This exercise calls for the line with "PRED_S3, 2024-11-11: 0.99 -> 1.1", the line with "PRED_S3, 2024-12-09: none -> 1.05", and all lines between them in the material below, output exactly and with no other lines.

## DATASET
+--
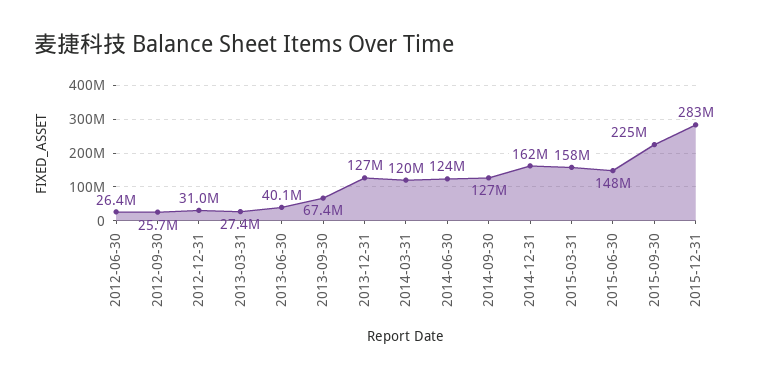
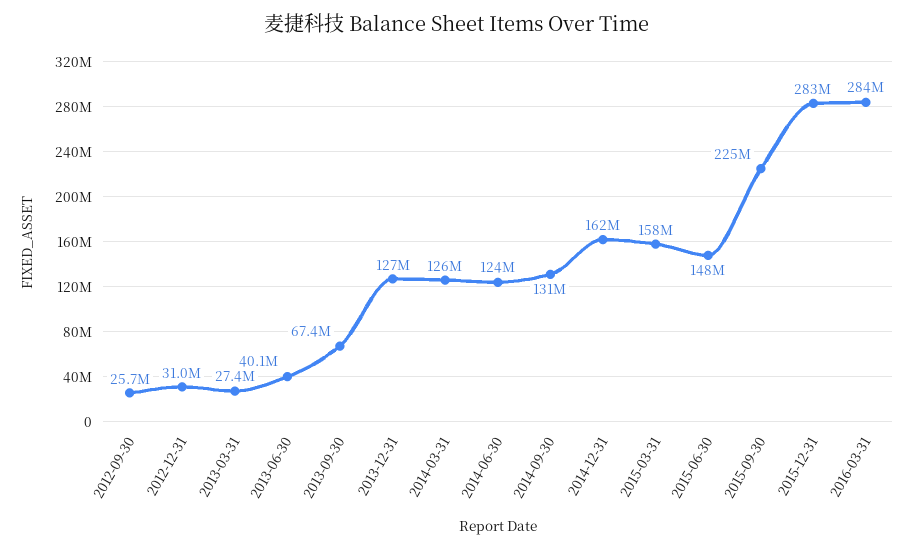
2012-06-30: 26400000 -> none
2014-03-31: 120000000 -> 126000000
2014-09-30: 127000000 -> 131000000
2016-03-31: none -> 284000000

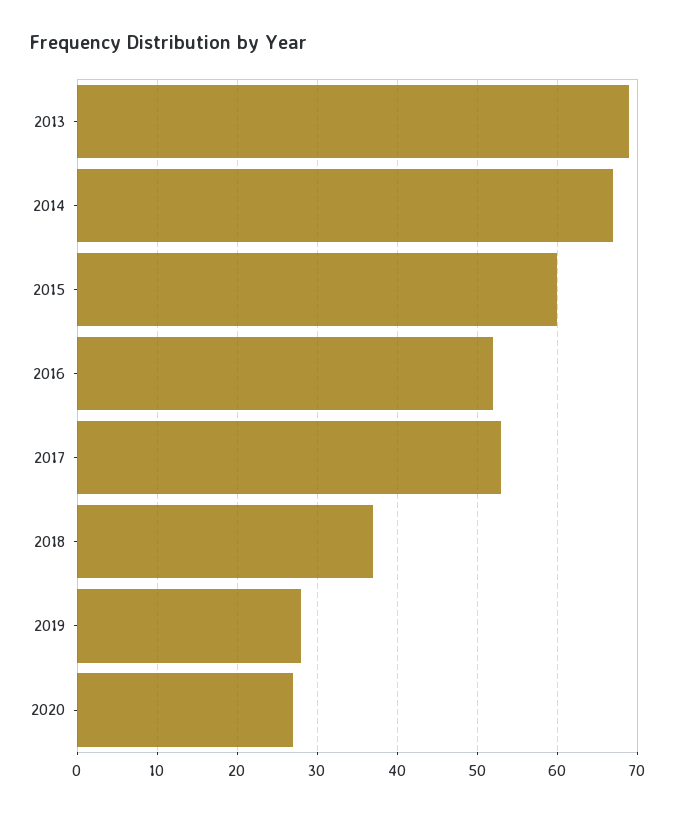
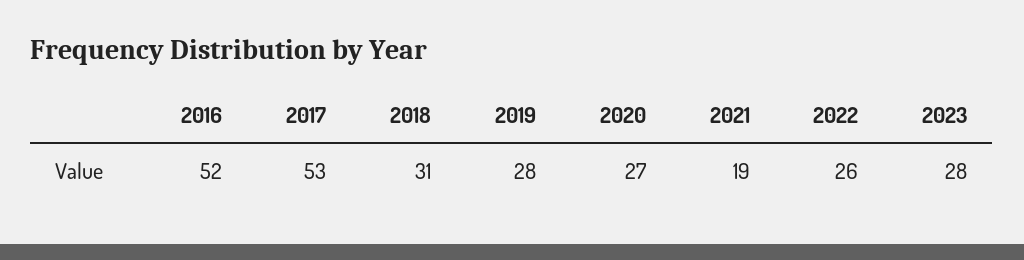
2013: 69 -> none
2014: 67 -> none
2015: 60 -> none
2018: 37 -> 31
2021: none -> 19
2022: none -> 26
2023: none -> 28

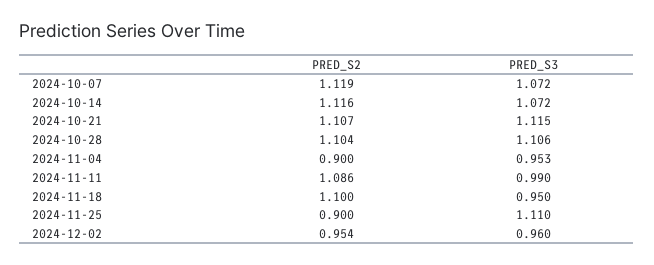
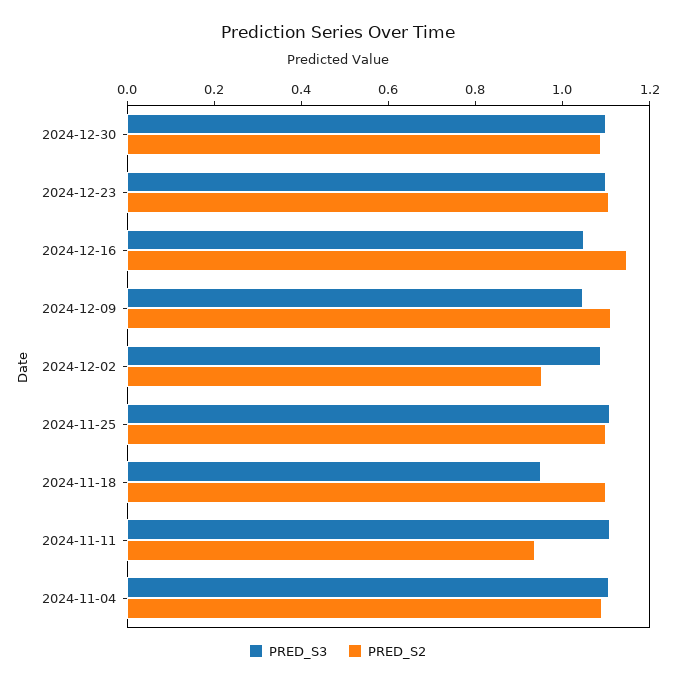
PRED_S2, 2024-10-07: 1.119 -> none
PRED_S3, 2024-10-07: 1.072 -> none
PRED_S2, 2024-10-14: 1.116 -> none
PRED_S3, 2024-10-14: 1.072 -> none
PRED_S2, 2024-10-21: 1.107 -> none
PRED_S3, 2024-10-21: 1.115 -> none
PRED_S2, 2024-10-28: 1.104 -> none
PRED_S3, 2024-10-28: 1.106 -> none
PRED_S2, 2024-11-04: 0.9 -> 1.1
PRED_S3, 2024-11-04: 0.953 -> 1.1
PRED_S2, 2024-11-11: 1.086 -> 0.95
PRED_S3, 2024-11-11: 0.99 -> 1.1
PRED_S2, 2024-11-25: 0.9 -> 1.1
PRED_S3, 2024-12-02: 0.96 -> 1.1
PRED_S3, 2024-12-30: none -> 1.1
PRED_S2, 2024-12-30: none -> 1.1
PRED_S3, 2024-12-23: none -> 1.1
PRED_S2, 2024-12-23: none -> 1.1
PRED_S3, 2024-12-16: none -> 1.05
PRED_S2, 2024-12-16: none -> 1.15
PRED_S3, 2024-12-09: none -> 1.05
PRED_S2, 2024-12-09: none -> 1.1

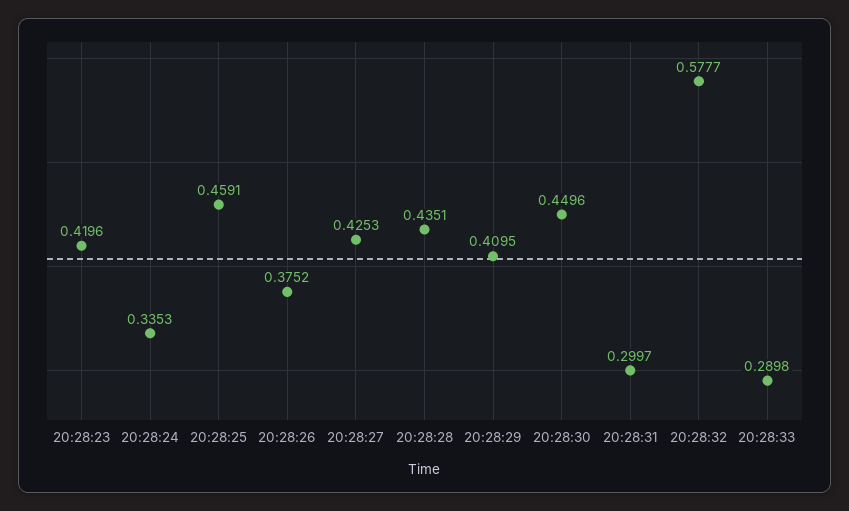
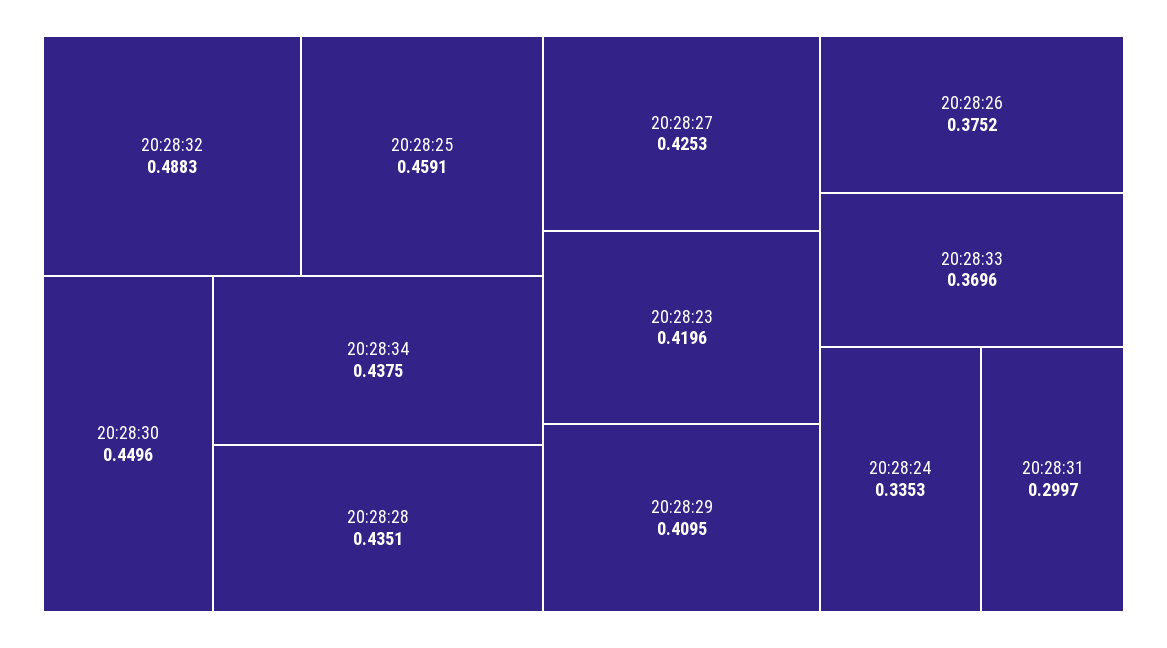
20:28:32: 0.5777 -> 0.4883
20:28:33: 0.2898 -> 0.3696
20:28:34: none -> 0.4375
+--
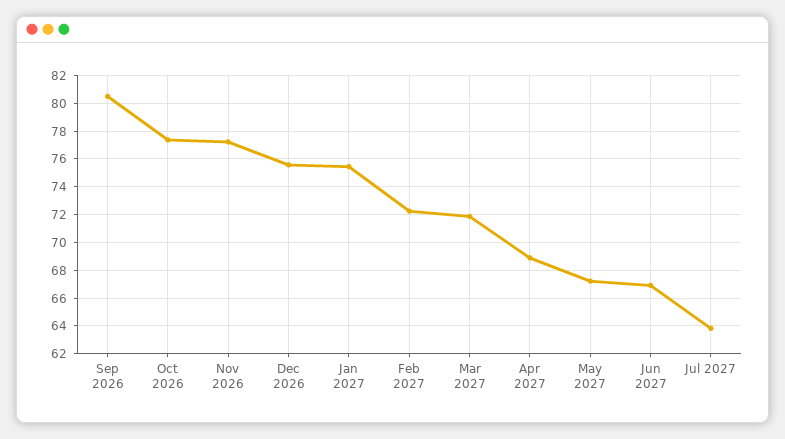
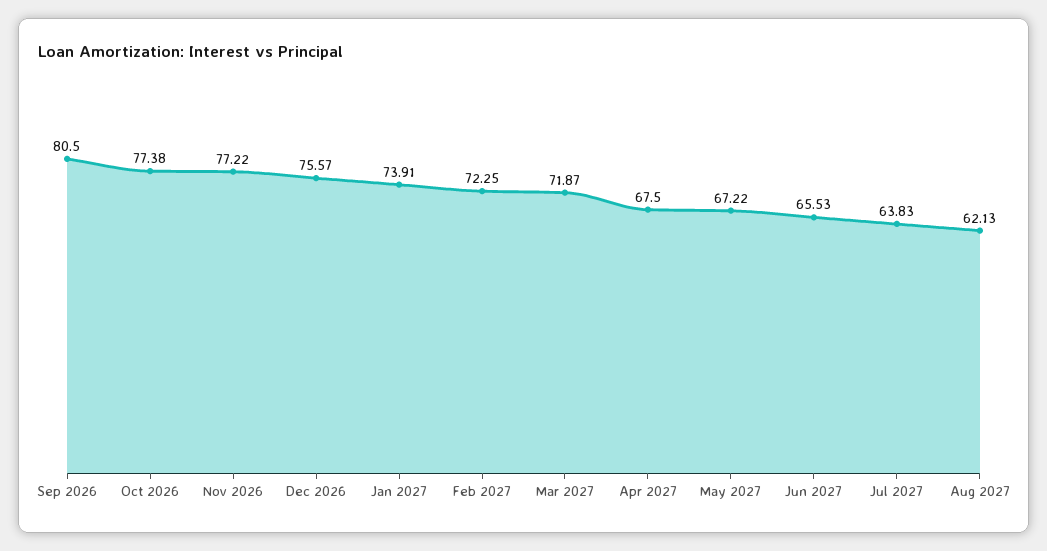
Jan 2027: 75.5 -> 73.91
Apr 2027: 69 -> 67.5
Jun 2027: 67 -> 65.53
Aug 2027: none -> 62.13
+--
## RESPONSE AREA
PRED_S3, 2024-11-11: 0.99 -> 1.1
PRED_S2, 2024-11-25: 0.9 -> 1.1
PRED_S3, 2024-12-02: 0.96 -> 1.1
PRED_S3, 2024-12-30: none -> 1.1
PRED_S2, 2024-12-30: none -> 1.1
PRED_S3, 2024-12-23: none -> 1.1
PRED_S2, 2024-12-23: none -> 1.1
PRED_S3, 2024-12-16: none -> 1.05
PRED_S2, 2024-12-16: none -> 1.15
PRED_S3, 2024-12-09: none -> 1.05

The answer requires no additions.